Connemara. That’s what he’d called the horse, after a place in Ireland where his father came from. To Susanna, the romantic sounding name had summed up the sensitive nature of the boy. The way Connor was inside had always been at odds with the har
shness of his life as an orphaned drifter.
“He’s in the saloon next door?” Her voice caught in her throat.
The sheriff glanced at the casement clock ticking on the wall. “Unless they’ve tossed him out on the street by now. He went in three hours ago.” He turned his attention back to the cards. “Tell him to come back so I can lock him up for the night.”
Susanna forced her legs to move and returned outside with Pete. Although a solid boardwalk thudded beneath her boots, each step felt an effort, as though wading through a swamp. At the swinging doors to the saloon, she paused to draw a calming breath. No music came from inside, just the steady stream of rough voices and the mingled odors of whiskey and tobacco and unwashed men.

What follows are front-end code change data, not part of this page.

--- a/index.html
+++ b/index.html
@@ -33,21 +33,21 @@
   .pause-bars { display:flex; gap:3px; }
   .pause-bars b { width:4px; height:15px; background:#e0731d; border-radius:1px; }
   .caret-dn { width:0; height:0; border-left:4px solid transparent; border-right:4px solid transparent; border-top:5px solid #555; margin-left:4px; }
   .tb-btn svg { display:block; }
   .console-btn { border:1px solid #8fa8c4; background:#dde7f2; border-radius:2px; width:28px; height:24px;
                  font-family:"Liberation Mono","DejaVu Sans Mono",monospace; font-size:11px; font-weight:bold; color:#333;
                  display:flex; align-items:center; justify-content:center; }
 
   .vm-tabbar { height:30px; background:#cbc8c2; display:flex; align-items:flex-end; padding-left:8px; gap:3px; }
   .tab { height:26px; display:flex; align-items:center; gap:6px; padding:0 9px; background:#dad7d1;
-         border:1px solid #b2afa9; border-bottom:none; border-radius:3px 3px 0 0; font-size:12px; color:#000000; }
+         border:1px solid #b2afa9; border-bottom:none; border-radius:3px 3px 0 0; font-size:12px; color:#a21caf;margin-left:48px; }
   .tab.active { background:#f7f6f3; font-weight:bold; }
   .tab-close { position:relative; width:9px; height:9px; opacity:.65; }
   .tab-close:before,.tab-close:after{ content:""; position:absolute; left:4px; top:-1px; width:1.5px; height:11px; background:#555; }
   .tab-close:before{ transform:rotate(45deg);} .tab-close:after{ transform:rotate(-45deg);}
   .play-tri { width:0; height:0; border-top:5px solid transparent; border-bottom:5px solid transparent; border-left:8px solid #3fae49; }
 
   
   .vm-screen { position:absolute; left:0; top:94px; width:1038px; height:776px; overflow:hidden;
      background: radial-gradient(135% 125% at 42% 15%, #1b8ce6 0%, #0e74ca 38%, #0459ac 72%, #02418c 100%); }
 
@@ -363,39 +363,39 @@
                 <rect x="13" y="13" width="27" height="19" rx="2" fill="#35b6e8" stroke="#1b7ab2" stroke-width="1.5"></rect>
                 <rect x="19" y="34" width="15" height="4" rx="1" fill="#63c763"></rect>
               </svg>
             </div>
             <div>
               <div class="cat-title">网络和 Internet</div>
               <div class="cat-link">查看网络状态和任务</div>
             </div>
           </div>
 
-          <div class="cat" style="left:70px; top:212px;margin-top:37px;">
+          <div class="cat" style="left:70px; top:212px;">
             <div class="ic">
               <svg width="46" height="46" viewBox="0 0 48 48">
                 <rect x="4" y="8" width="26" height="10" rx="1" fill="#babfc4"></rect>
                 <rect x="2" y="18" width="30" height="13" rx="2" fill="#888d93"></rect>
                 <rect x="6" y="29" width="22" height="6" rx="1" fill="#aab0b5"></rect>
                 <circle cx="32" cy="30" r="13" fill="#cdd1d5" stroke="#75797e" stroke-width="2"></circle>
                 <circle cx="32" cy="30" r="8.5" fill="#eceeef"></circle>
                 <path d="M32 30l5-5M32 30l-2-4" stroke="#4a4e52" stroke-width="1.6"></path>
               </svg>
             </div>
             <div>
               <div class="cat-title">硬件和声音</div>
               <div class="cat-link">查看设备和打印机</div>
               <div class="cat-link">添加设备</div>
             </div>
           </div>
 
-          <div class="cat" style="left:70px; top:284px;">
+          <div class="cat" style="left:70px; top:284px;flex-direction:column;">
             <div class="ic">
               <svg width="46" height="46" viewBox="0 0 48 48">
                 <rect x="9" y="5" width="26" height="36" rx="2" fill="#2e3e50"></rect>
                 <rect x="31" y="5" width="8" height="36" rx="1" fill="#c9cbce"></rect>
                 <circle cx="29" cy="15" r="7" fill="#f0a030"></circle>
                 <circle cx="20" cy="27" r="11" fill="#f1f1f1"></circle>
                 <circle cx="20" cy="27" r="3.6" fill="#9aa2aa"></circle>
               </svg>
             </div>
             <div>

Pete pushed past her and went in first. Before he allowed her to enter, he made a careful survey of the room. When he finally waved her inside, Susanna stepped through the swinging doors, out of the sunlight, into the shadowed interior of the saloon.

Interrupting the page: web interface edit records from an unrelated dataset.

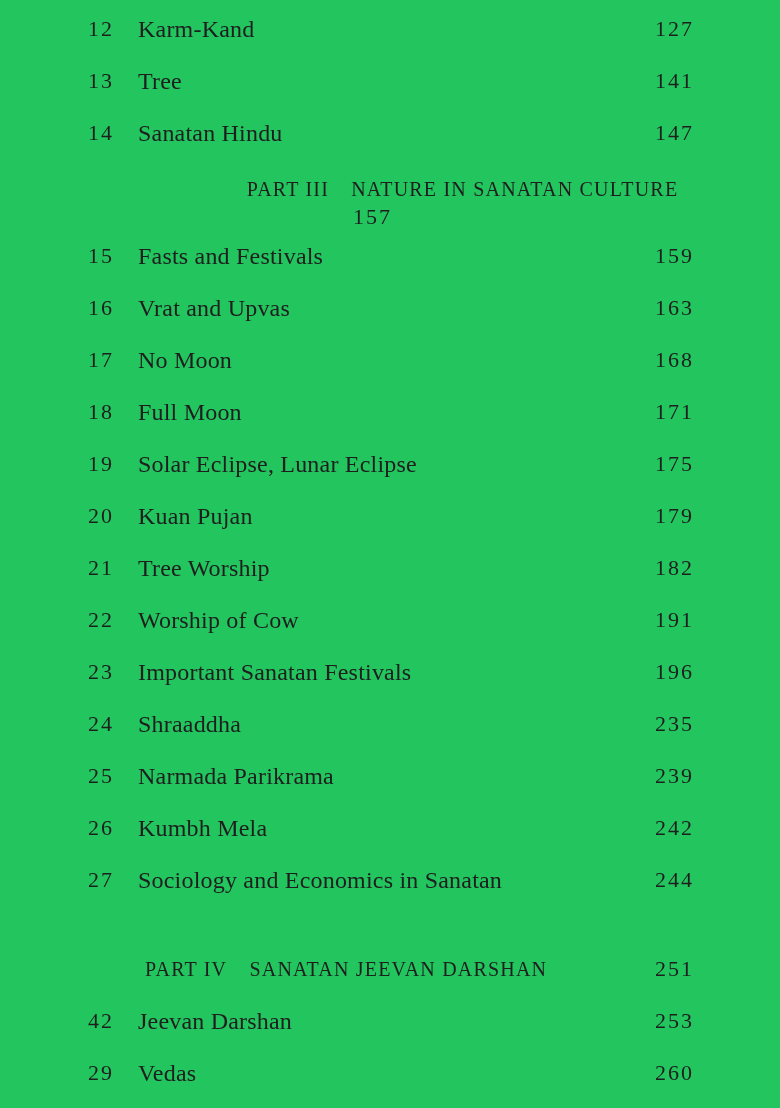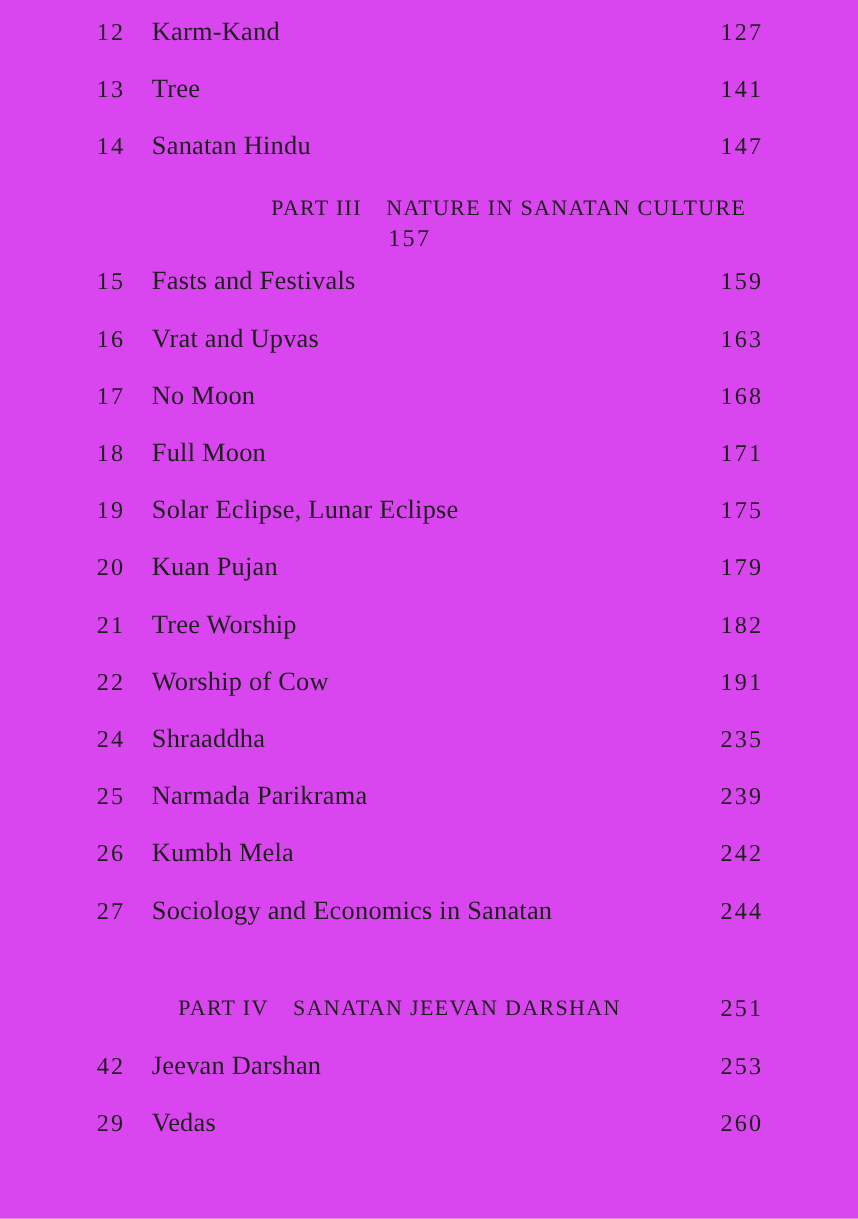--- a/index.html
+++ b/index.html
@@ -4,21 +4,21 @@
 <style>
   html, body {
     margin: 0;
     padding: 0;
     background: #ffffff;
   }
   .page {
     position: relative;
     width: 780px;
     height: 1108px;
-    background: #d946ef;
+    background: #22c55e;
     font-family: "Liberation Serif", serif;
     color: #1e1e1e;
     box-sizing: border-box;
     padding-top: 3px;
     overflow: hidden;
   }
   .row {
     display: flex;
     align-items: center;
     height: 52px;
@@ -49,21 +49,21 @@
     margin-left: 145px;
     font-size: 20px;
     letter-spacing: 1.2px;
     white-space: nowrap;
   }
   .part-no {
     margin-right: 16px;
   }
   .spacer { flex: 1 1 auto; }
   .part-row-iii { margin-top: 19px; flex-direction: column; }
-  .part-row-iv { margin-top: 37px; margin-left: 17px; }
+  .part-row-iv { margin-top: 37px; }
 </style>
 </head>
 <body>
 
 <div class="page">
 
   <div class="row">
     <span class="num">12</span>
     <span class="title">Karm-Kand</span>
     <span class="pageno">127</span>
@@ -122,20 +122,25 @@
     <span class="num">21</span>
     <span class="title">Tree Worship</span>
     <span class="pageno">182</span>
   </div>
   <div class="row">
     <span class="num">22</span>
     <span class="title">Worship of Cow</span>
     <span class="pageno">191</span>
   </div>
   <div class="row">
+    <span class="num">23</span>
+    <span class="title">Important Sanatan Festivals</span>
+    <span class="pageno">196</span>
+  </div>
+  <div class="row">
     <span class="num">24</span>
     <span class="title">Shraaddha</span>
     <span class="pageno">235</span>
   </div>
   <div class="row">
     <span class="num">25</span>
     <span class="title">Narmada Parikrama</span>
     <span class="pageno">239</span>
   </div>
   <div class="row">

She spotted Connor at once. He stood leaning against the bar, clad in a tan leather coat and tall boots that belonged in a colder climate. A hat lay on the counter by his elbow. The barkeep strolled up and filled the empty shot glass in front of him. Connor picked it up, tilted his head back and drowned the contents in one strong swallow. He slammed the empty glass back down on the counter and returned to his relaxed pose.
Susanna felt Pete stir beside her, preparing to move.
“No,” she murmured. “Wait here. I want to go first.”
Pete grunted in protest but let her have her way.
Her boots crunched on the sawdust that covered the floor despite the effort she made to keep her steps silent. The man at the counter didn’t turn, although he ought to have heard her approach. Could it be that he was too drunk to notice? Then Susanna saw his right hand creep along his hip, feeling for a gun that wasn’t there, and she knew that he was alert and listening.